_Directions for this task_:
Below are lines of data, and only some are wanted. Please repeat exactly those from the line that has "absolute; left: 48px;" through the line that has "-62,7 +62,7 @@".

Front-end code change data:
● ● ● ●

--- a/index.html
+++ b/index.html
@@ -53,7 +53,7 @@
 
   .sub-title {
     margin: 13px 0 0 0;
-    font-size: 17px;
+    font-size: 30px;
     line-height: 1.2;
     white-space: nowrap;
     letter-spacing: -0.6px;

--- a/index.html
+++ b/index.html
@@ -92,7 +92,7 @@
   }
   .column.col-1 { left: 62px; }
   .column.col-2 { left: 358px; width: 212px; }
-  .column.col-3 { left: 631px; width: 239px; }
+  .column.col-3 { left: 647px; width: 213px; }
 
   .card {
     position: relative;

● ● ● ●

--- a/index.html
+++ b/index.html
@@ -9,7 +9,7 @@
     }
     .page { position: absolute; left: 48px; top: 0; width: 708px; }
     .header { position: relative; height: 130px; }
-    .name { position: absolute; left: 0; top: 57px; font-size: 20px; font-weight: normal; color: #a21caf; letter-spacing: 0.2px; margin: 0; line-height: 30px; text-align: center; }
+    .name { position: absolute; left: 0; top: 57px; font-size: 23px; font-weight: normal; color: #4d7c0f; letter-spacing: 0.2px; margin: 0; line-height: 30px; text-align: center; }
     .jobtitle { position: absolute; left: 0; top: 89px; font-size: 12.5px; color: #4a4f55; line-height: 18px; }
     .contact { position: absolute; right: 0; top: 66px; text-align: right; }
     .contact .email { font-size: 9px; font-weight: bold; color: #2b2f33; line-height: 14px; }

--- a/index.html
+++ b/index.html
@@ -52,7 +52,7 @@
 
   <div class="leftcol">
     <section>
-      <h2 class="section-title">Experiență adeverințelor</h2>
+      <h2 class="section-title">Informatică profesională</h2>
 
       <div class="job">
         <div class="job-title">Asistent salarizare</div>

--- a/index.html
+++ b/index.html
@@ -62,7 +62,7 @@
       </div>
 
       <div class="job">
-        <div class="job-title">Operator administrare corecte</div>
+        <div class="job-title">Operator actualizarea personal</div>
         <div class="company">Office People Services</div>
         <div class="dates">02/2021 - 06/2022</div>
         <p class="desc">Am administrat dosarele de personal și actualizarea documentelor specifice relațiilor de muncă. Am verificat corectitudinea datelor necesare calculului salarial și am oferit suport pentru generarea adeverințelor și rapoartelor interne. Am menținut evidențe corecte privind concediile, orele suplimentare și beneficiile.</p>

● ● ● ●

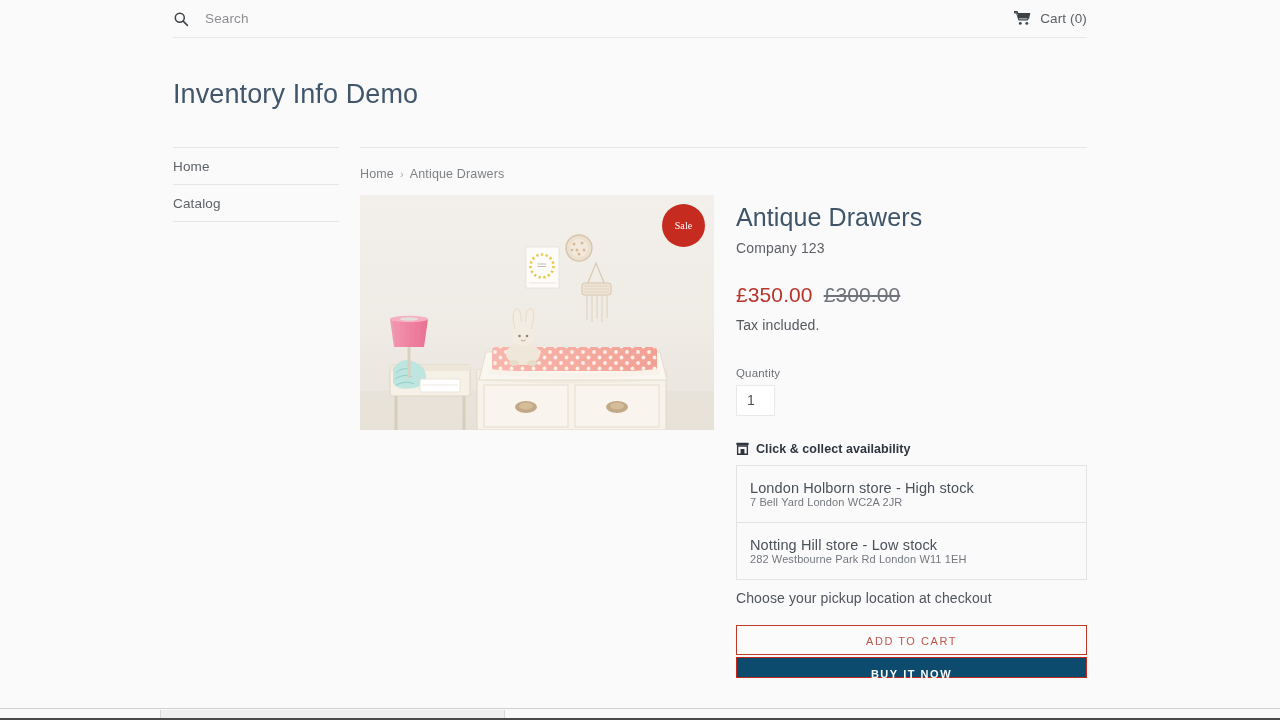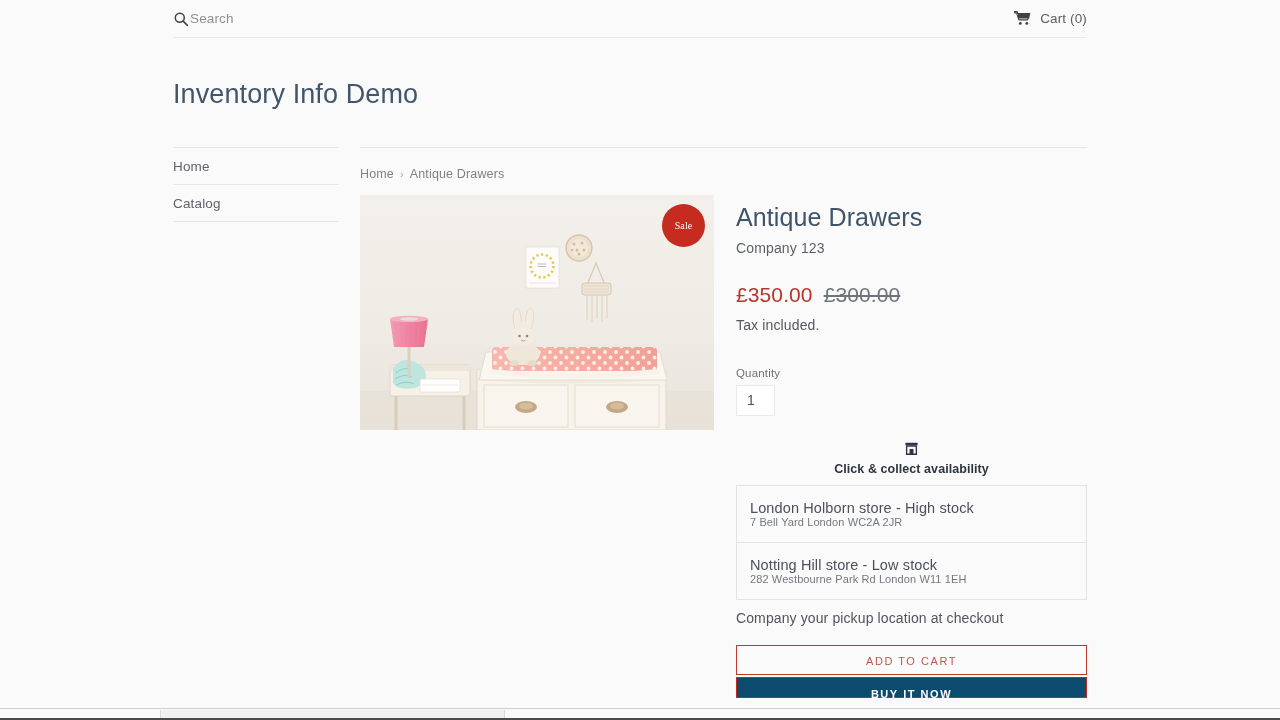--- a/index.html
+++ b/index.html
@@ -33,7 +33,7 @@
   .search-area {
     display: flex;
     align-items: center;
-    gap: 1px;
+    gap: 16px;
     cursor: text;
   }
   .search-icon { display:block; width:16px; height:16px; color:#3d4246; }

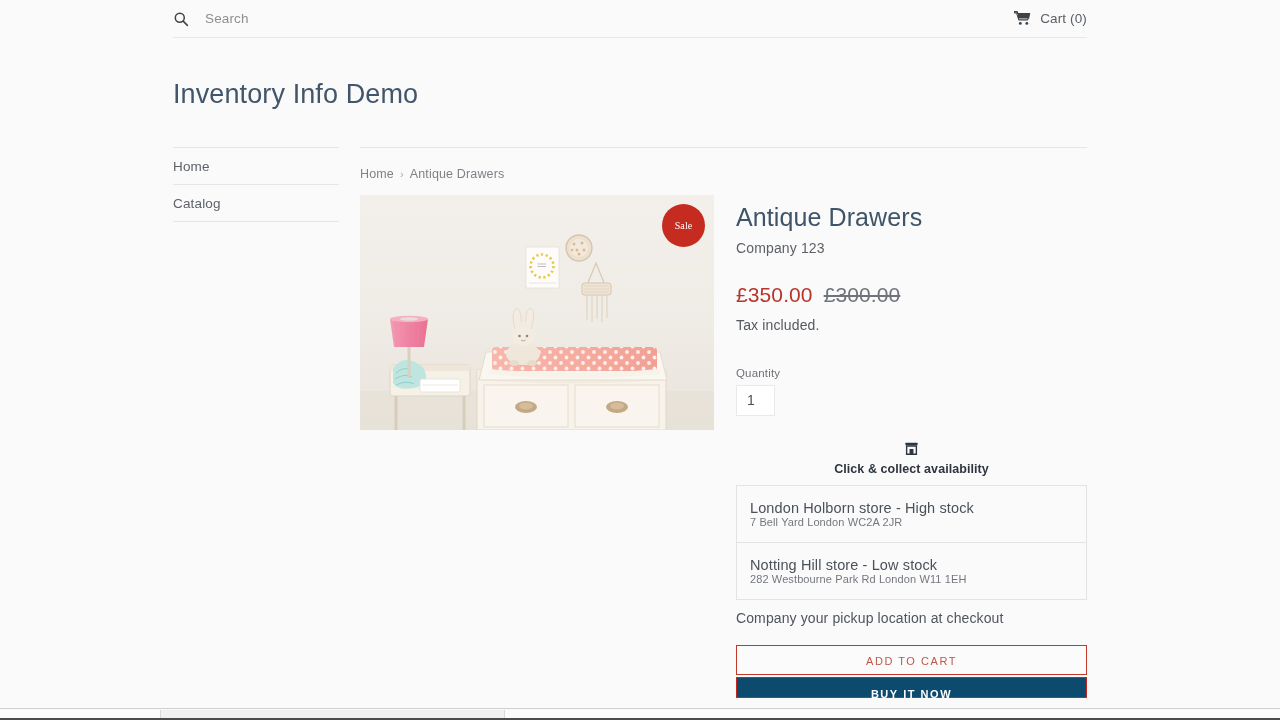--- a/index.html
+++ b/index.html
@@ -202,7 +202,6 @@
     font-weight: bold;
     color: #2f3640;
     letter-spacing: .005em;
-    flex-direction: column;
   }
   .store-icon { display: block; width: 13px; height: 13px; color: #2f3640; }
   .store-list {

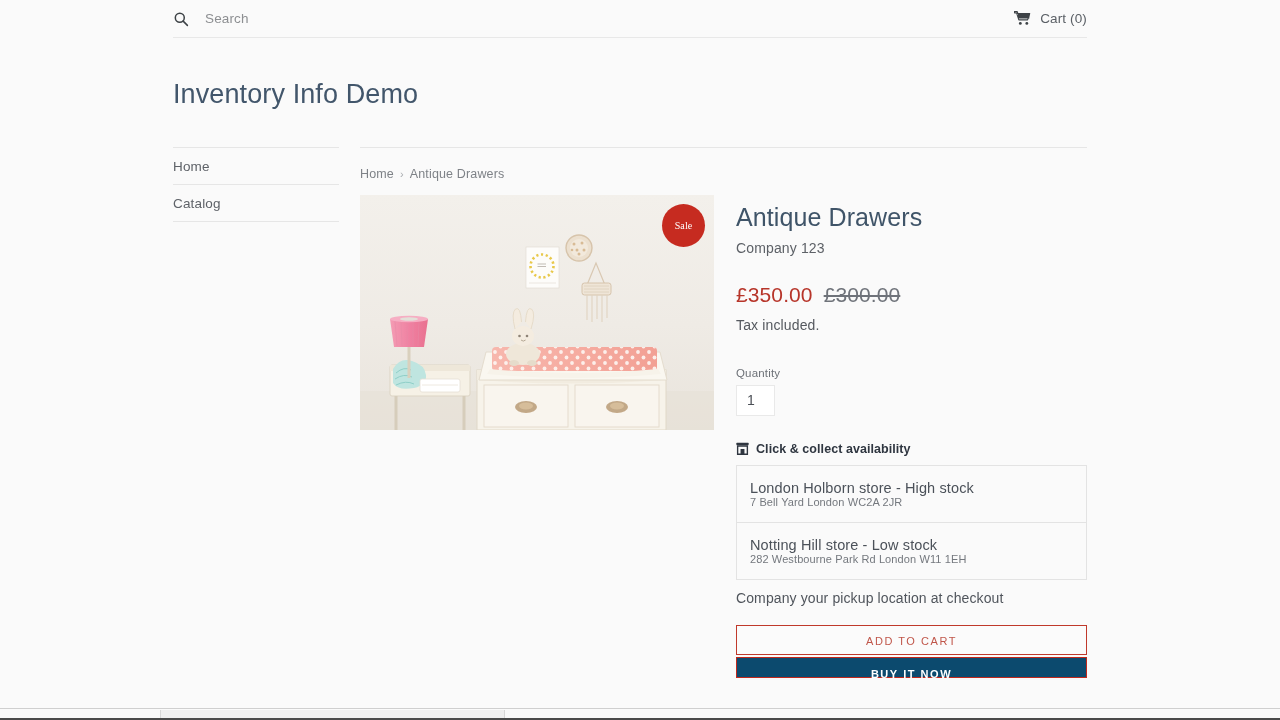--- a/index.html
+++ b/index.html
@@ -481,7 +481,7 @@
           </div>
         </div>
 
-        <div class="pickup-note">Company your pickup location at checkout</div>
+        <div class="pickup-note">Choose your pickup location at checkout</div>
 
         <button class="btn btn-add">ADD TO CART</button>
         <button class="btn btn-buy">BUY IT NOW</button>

● ● ● ●

_Solution below_:
     .page { position: absolute; left: 48px; top: 0; width: 708px; }
     .header { position: relative; height: 130px; }
-    .name { position: absolute; left: 0; top: 57px; font-size: 20px; font-weight: normal; color: #a21caf; letter-spacing: 0.2px; margin: 0; line-height: 30px; text-align: center; }
+    .name { position: absolute; left: 0; top: 57px; font-size: 23px; font-weight: normal; color: #4d7c0f; letter-spacing: 0.2px; margin: 0; line-height: 30px; text-align: center; }
     .jobtitle { position: absolute; left: 0; top: 89px; font-size: 12.5px; color: #4a4f55; line-height: 18px; }
     .contact { position: absolute; right: 0; top: 66px; text-align: right; }
     .contact .email { font-size: 9px; font-weight: bold; color: #2b2f33; line-height: 14px; }

--- a/index.html
+++ b/index.html
@@ -52,7 +52,7 @@
 
   <div class="leftcol">
     <section>
-      <h2 class="section-title">Experiență adeverințelor</h2>
+      <h2 class="section-title">Informatică profesională</h2>
 
       <div class="job">
         <div class="job-title">Asistent salarizare</div>

--- a/index.html
+++ b/index.html
@@ -62,7 +62,7 @@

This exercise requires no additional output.